━━━━━ Data provided

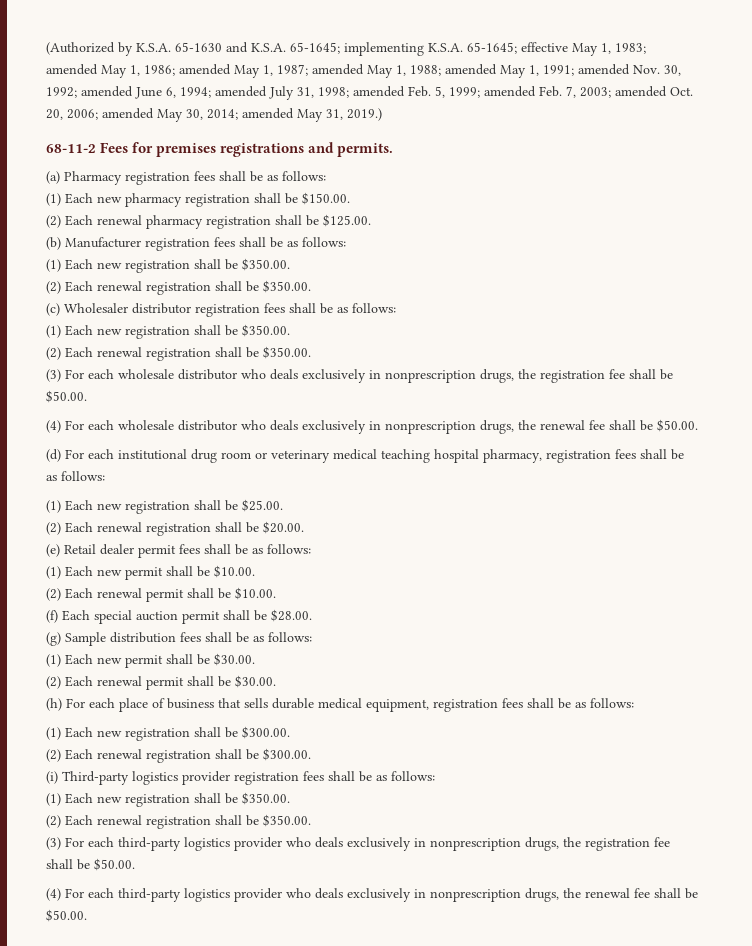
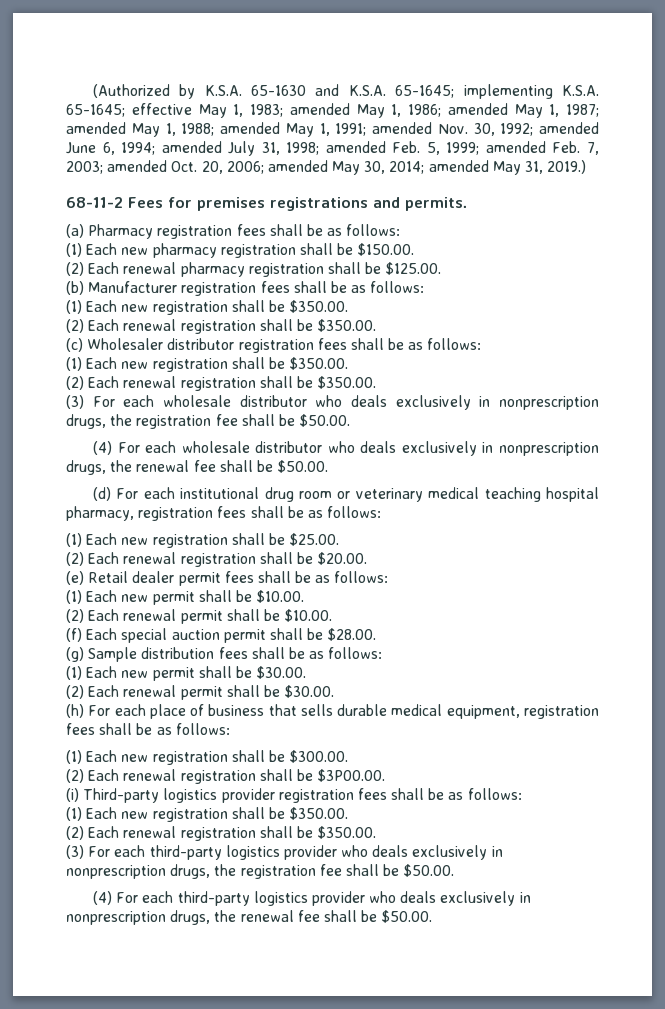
- (2) Each renewal registration shall be $300.00.
+ (2) Each renewal registration shall be $3P00.00.

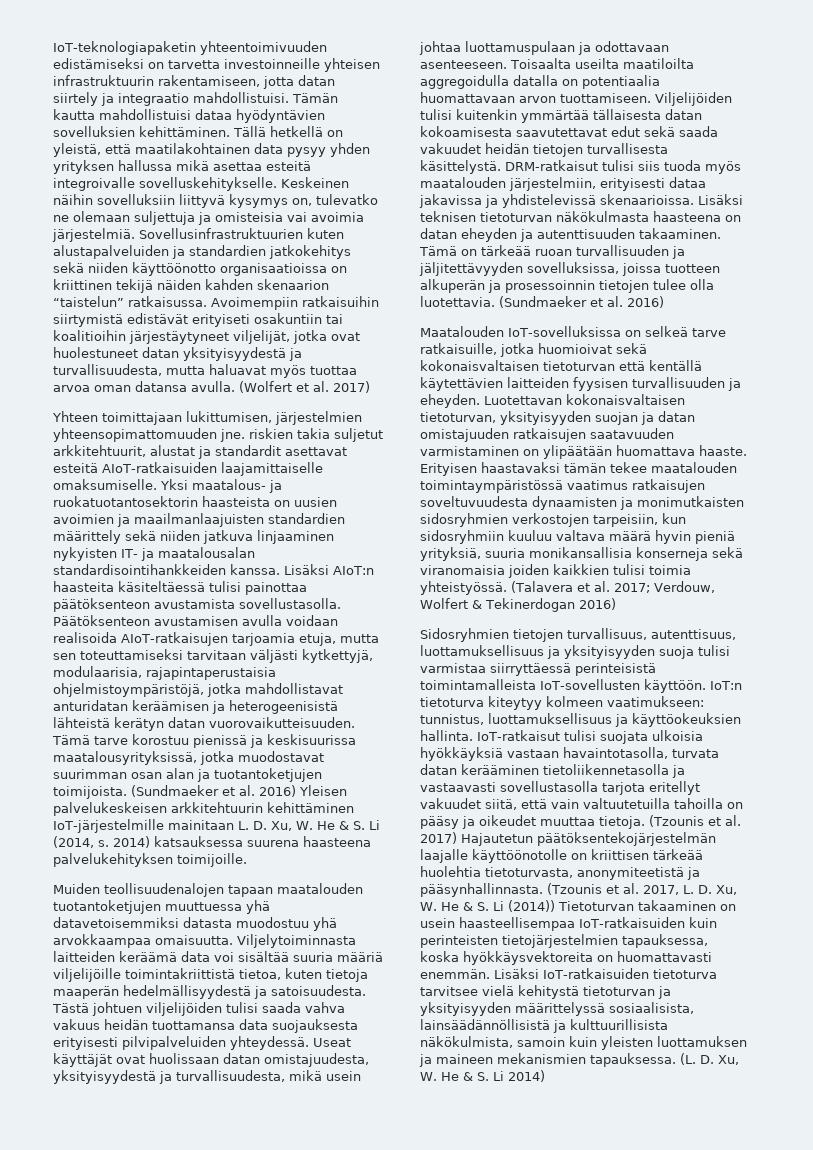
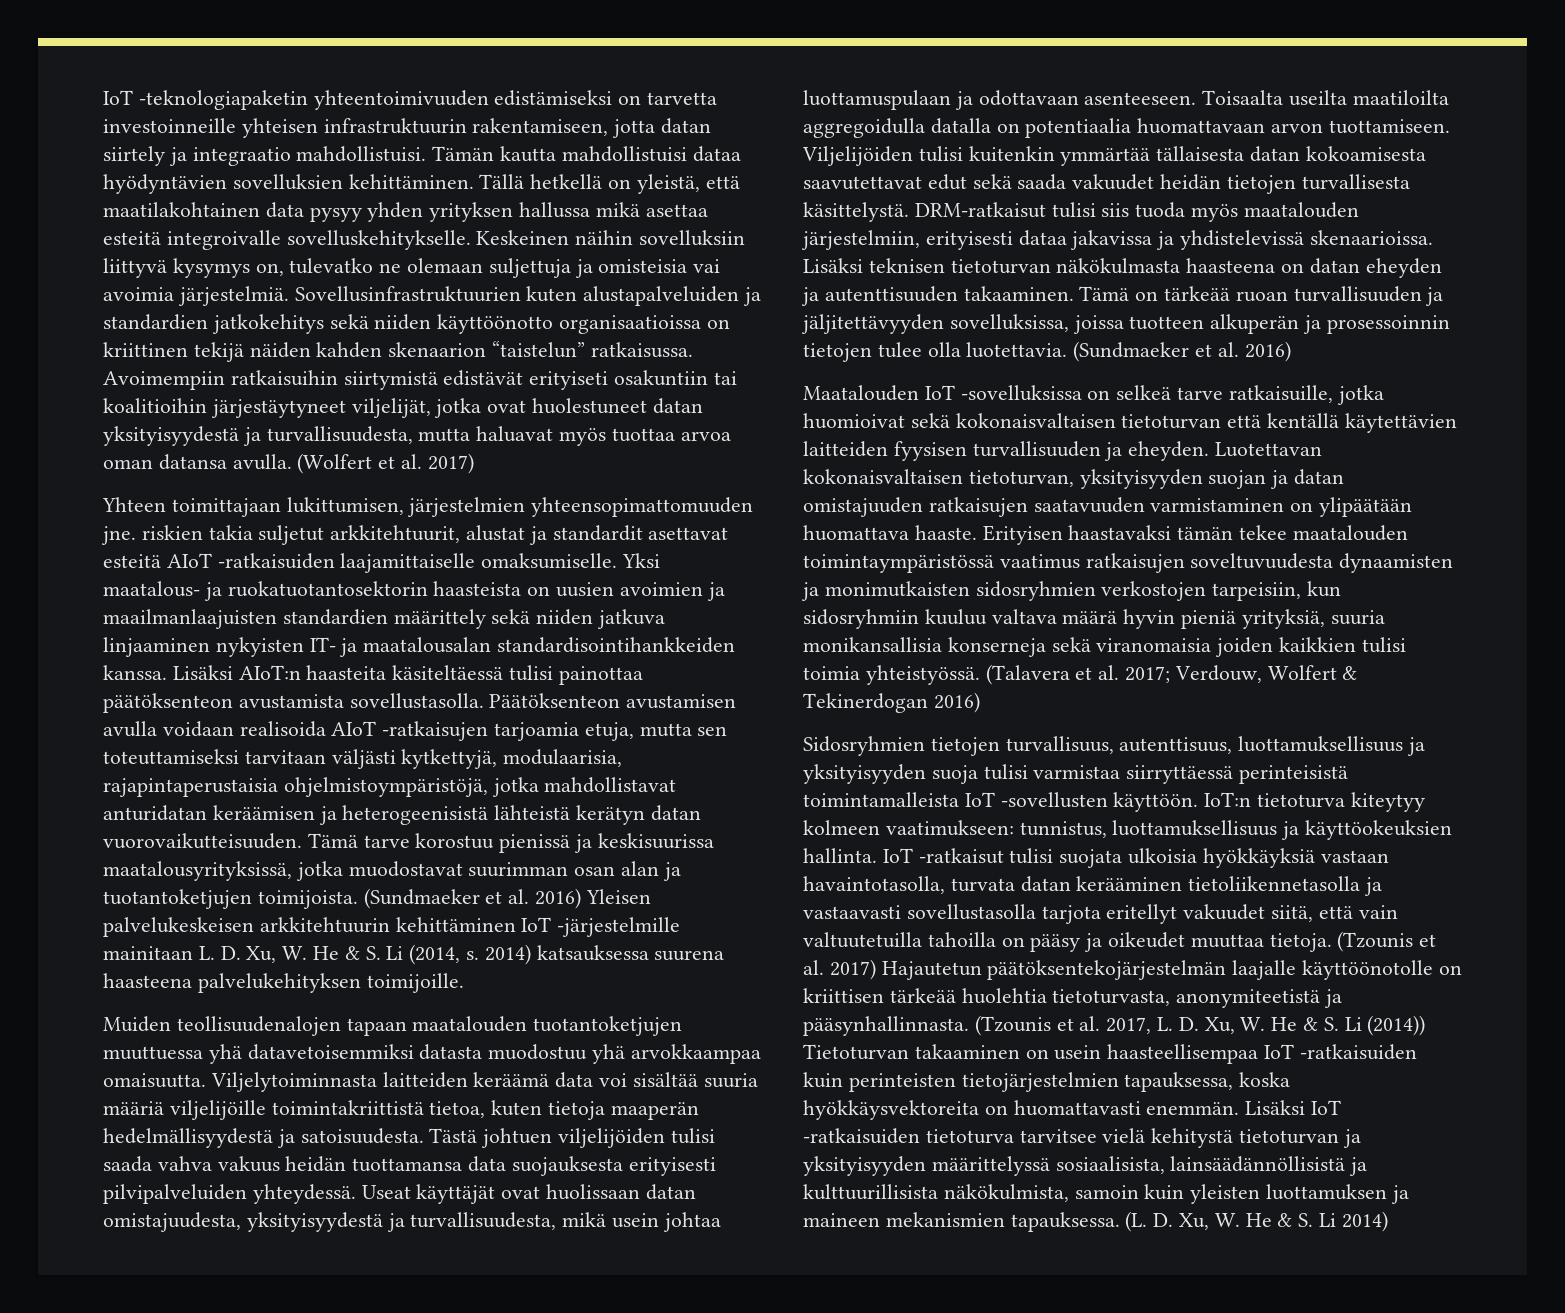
- IoT-teknologiapaketin yhteentoimivuuden edistämiseksi on tarvetta investoinneille yhteisen infrastruktuurin rakentamiseen, jotta datan siirtely ja integraatio mahdollistuisi.
+ IoT -teknologiapaketin yhteentoimivuuden edistämiseksi on tarvetta investoinneille yhteisen infrastruktuurin rakentamiseen, jotta datan siirtely ja integraatio mahdollistuisi.
- Yhteen toimittajaan lukittumisen, järjestelmien yhteensopimattomuuden jne. riskien takia suljetut arkkitehtuurit, alustat ja standardit asettavat esteitä AIoT-ratkaisuiden laajamittaiselle omaksumiselle.
+ Yhteen toimittajaan lukittumisen, järjestelmien yhteensopimattomuuden jne. riskien takia suljetut arkkitehtuurit, alustat ja standardit asettavat esteitä AIoT -ratkaisuiden laajamittaiselle omaksumiselle.
- Päätöksenteon avustamisen avulla voidaan realisoida AIoT-ratkaisujen tarjoamia etuja, mutta sen toteuttamiseksi tarvitaan väljästi kytkettyjä, modulaarisia, rajapintaperustaisia ohjelmistoympäristöjä, jotka mahdollistavat anturidatan keräämisen ja heterogeenisistä lähteistä kerätyn datan vuorovaikutteisuuden.
+ Päätöksenteon avustamisen avulla voidaan realisoida AIoT -ratkaisujen tarjoamia etuja, mutta sen toteuttamiseksi tarvitaan väljästi kytkettyjä, modulaarisia, rajapintaperustaisia ohjelmistoympäristöjä, jotka mahdollistavat anturidatan keräämisen ja heterogeenisistä lähteistä kerätyn datan vuorovaikutteisuuden.
- (Sundmaeker et al. 2016) Yleisen palvelukeskeisen arkkitehtuurin kehittäminen IoT-järjestelmille mainitaan L. D. Xu, W. He & S. Li (2014, s.
+ (Sundmaeker et al. 2016) Yleisen palvelukeskeisen arkkitehtuurin kehittäminen IoT -järjestelmille mainitaan L. D. Xu, W. He & S. Li (2014, s.
- Maatalouden IoT-sovelluksissa on selkeä tarve ratkaisuille, jotka huomioivat sekä kokonaisvaltaisen tietoturvan että kentällä käytettävien laitteiden fyysisen turvallisuuden ja eheyden.
+ Maatalouden IoT -sovelluksissa on selkeä tarve ratkaisuille, jotka huomioivat sekä kokonaisvaltaisen tietoturvan että kentällä käytettävien laitteiden fyysisen turvallisuuden ja eheyden.
- Sidosryhmien tietojen turvallisuus, autenttisuus, luottamuksellisuus ja yksityisyyden suoja tulisi varmistaa siirryttäessä perinteisistä toimintamalleista IoT-sovellusten käyttöön.
+ Sidosryhmien tietojen turvallisuus, autenttisuus, luottamuksellisuus ja yksityisyyden suoja tulisi varmistaa siirryttäessä perinteisistä toimintamalleista IoT -sovellusten käyttöön.
- IoT-ratkaisut tulisi suojata ulkoisia hyökkäyksiä vastaan havaintotasolla, turvata datan kerääminen tietoliikennetasolla ja vastaavasti sovellustasolla tarjota eritellyt vakuudet siitä, että vain valtuutetuilla tahoilla on pääsy ja oikeudet muuttaa tietoja.
+ IoT -ratkaisut tulisi suojata ulkoisia hyökkäyksiä vastaan havaintotasolla, turvata datan kerääminen tietoliikennetasolla ja vastaavasti sovellustasolla tarjota eritellyt vakuudet siitä, että vain valtuutetuilla tahoilla on pääsy ja oikeudet muuttaa tietoja.
- (Tzounis et al. 2017, L. D. Xu, W. He & S. Li (2014)) Tietoturvan takaaminen on usein haasteellisempaa IoT-ratkaisuiden kuin perinteisten tietojärjestelmien tapauksessa, koska hyökkäysvektoreita on huomattavasti enemmän.
+ (Tzounis et al. 2017, L. D. Xu, W. He & S. Li (2014)) Tietoturvan takaaminen on usein haasteellisempaa IoT -ratkaisuiden kuin perinteisten tietojärjestelmien tapauksessa, koska hyökkäysvektoreita on huomattavasti enemmän.
- Lisäksi IoT-ratkaisuiden tietoturva tarvitsee vielä kehitystä tietoturvan ja yksityisyyden määrittelyssä sosiaalisista, lainsäädännöllisistä ja kulttuurillisista näkökulmista, samoin kuin yleisten luottamuksen ja maineen mekanismien tapauksessa.
+ Lisäksi IoT -ratkaisuiden tietoturva tarvitsee vielä kehitystä tietoturvan ja yksityisyyden määrittelyssä sosiaalisista, lainsäädännöllisistä ja kulttuurillisista näkökulmista, samoin kuin yleisten luottamuksen ja maineen mekanismien tapauksessa.

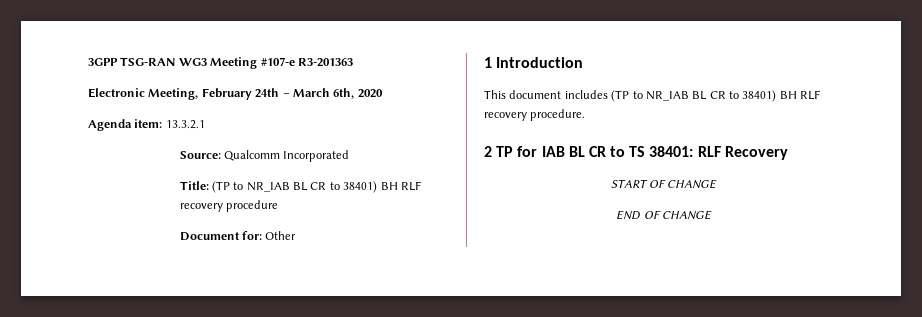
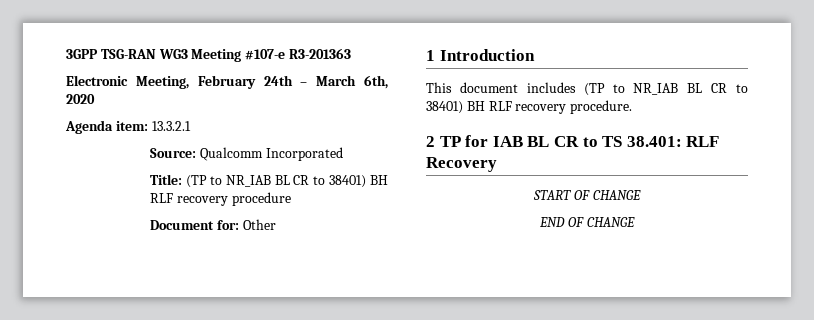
- 2 TP for IAB BL CR to TS 38401: RLF Recovery
+ 2 TP for IAB BL CR to TS 38.401: RLF Recovery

━━━━━━━━━━

- _Task objective_
Where the string "yleisten" appears in a line of the listing, copy that line.

- _Task result_
- Lisäksi IoT-ratkaisuiden tietoturva tarvitsee vielä kehitystä tietoturvan ja yksityisyyden määrittelyssä sosiaalisista, lainsäädännöllisistä ja kulttuurillisista näkökulmista, samoin kuin yleisten luottamuksen ja maineen mekanismien tapauksessa.
+ Lisäksi IoT -ratkaisuiden tietoturva tarvitsee vielä kehitystä tietoturvan ja yksityisyyden määrittelyssä sosiaalisista, lainsäädännöllisistä ja kulttuurillisista näkökulmista, samoin kuin yleisten luottamuksen ja maineen mekanismien tapauksessa.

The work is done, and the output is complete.